Usually, we don't need to make any modifications in the resource schema and resource schema just works as is. However, there could be some rare edge cases like:

  • Field contains sensitive information but not marked as Sensitive or vice versa.
  • An attribute does not make sense to have in CRD schema, like tags_all for jet AWS resources.
  • Moving parameters from Terraform provider config to resources schema to fit Crossplane model, e.g. AWS region parameter is part of provider config in Terraform but Crossplane expects it in CR spec.

Schema of a resource could be overridden as follows:

p.AddResourceConfigurator("aws_autoscaling_group", func(r *config.Resource) {
    // Managed by Attachment resource.
    if s, ok := r.TerraformResource.Schema["load_balancers"]; ok {
        s.Optional = false
        s.Computed = true
    }
    if s, ok := r.TerraformResource.Schema["target_group_arns"]; ok {
        s.Optional = false
        s.Computed = true
    }
})

Initializers

Initializers involve the operations that run before beginning of reconciliation. This configuration option will provide that setting initializers for per resource.

Many resources in aws have tags field in their schema. Also, in Crossplane there is a tagging convention. To implement the tagging convention for jet-aws provider, this initializer configuration support was provided.

There is a common struct (Tagger) in upjet to use the tagging convention:

// Tagger implements the Initialize function to set external tags
type Tagger struct {
 kube      client.Client
 fieldName string
}

// NewTagger returns a Tagger object.
func NewTagger(kube client.Client, fieldName string) *Tagger {
 return &Tagger{kube: kube, fieldName: fieldName}
}

// Initialize is a custom initializer for setting external tags
func (t *Tagger) Initialize(ctx context.Context, mg xpresource.Managed) error {
 paved, err := fieldpath.PaveObject(mg)
 if err != nil {
  return err
 }
 pavedByte, err := setExternalTagsWithPaved(xpresource.GetExternalTags(mg), paved, t.fieldName)
 if err != nil {
  return err
 }
 if err := json.Unmarshal(pavedByte, mg); err != nil {
  return err
 }
 if err := t.kube.Update(ctx, mg); err != nil {
  return err
 }
 return nil
}

As seen above, the Tagger struct accepts a fieldName. This fieldName specifies which value of field to set in the resource's spec. You can use the common Initializer by specifying the field name that points to the external tags in the configured resource.
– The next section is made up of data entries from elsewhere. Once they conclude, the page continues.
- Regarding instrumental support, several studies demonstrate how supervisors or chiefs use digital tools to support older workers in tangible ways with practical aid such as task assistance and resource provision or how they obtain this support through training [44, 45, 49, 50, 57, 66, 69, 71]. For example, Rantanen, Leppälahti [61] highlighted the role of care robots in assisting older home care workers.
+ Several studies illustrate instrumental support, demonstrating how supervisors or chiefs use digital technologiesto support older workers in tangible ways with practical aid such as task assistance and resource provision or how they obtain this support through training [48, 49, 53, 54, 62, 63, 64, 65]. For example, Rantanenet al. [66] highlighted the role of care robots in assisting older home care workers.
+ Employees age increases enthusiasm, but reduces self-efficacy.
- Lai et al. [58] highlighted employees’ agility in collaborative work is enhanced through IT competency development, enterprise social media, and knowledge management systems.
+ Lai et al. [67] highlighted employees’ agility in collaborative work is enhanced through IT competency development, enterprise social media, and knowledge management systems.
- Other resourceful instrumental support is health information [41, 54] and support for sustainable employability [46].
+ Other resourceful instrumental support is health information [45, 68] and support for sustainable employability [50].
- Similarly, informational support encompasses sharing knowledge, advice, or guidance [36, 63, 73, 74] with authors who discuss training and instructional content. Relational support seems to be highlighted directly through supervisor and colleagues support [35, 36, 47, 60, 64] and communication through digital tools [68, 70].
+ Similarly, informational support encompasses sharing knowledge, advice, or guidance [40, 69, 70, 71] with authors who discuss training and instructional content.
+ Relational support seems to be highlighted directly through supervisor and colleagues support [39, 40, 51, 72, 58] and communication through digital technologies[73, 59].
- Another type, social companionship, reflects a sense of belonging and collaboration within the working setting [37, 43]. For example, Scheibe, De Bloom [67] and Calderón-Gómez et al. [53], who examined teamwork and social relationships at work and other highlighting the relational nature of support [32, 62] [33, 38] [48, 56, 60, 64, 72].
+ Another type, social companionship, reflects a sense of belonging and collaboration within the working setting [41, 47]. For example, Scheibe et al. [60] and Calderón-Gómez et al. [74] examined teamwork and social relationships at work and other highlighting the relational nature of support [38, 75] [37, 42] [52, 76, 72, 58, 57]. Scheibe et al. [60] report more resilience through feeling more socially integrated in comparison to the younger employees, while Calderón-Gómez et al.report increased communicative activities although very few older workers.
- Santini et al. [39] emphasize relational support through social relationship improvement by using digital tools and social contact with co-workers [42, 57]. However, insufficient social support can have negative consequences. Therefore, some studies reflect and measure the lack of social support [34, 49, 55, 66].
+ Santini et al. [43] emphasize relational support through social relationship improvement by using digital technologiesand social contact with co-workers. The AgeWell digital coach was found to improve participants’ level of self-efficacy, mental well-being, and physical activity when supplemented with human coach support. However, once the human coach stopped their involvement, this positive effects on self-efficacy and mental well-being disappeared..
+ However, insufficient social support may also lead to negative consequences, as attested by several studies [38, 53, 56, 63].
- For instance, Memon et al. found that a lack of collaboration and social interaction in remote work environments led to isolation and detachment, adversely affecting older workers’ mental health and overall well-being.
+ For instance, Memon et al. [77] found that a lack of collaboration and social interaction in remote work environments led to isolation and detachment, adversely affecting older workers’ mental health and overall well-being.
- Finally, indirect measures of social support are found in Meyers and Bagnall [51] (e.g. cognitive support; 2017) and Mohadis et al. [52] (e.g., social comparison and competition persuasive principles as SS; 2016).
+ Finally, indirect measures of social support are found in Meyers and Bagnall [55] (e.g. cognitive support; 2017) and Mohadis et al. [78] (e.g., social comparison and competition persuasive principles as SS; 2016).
There is also a default initializer for tagging convention, TagInitializer. It sets the value of fieldName to tags as default:

// TagInitializer returns a tagger to use default tag initializer.
var TagInitializer NewInitializerFn = func(client client.Client) managed.Initializer {
 return NewTagger(client, "tags")
}

In jet-aws provider, as a default process, if a resource has tags field in its schema, then the default initializer (TagInitializer) is added to Initializer list of resource:

// AddExternalTagsField adds ExternalTagsFieldName configuration for resources that have tags field.
func AddExternalTagsField() tjconfig.ResourceOption {
 return func(r *tjconfig.Resource) {
  if s, ok := r.TerraformResource.Schema["tags"]; ok && s.Type == schema.TypeMap {
   r.InitializerFns = append(r.InitializerFns, tjconfig.TagInitializer)
  }
 }
}

However, if the field name that used for the external label is different from the tags, the NewTagger function can be called and the specific fieldName can be passed to this:

r.InitializerFns = append(r.InitializerFns, func(client client.Client) managed.Initializer {
 return tjconfig.NewTagger(client, "example_tags_name")
})

If the above tagging convention logic does not work for you, and you want to use this configuration option for a reason other than tagging convention (for another custom initializer operation), you need to write your own struct in provider and have this struct implement the Initializer function with a custom logic.

This configuration option is set by using the InitializerFns field that is a list of NewInitializerFn:

// NewInitializerFn returns the Initializer with a client.
type NewInitializerFn func(client client.Client) managed.Initializer

Initializer is an interface in crossplane-runtime:

type Initializer interface {
 Initialize(ctx context.Context, mg resource.Managed) error
}

So, an interface must be passed to the related configuration field for adding initializers for a resource.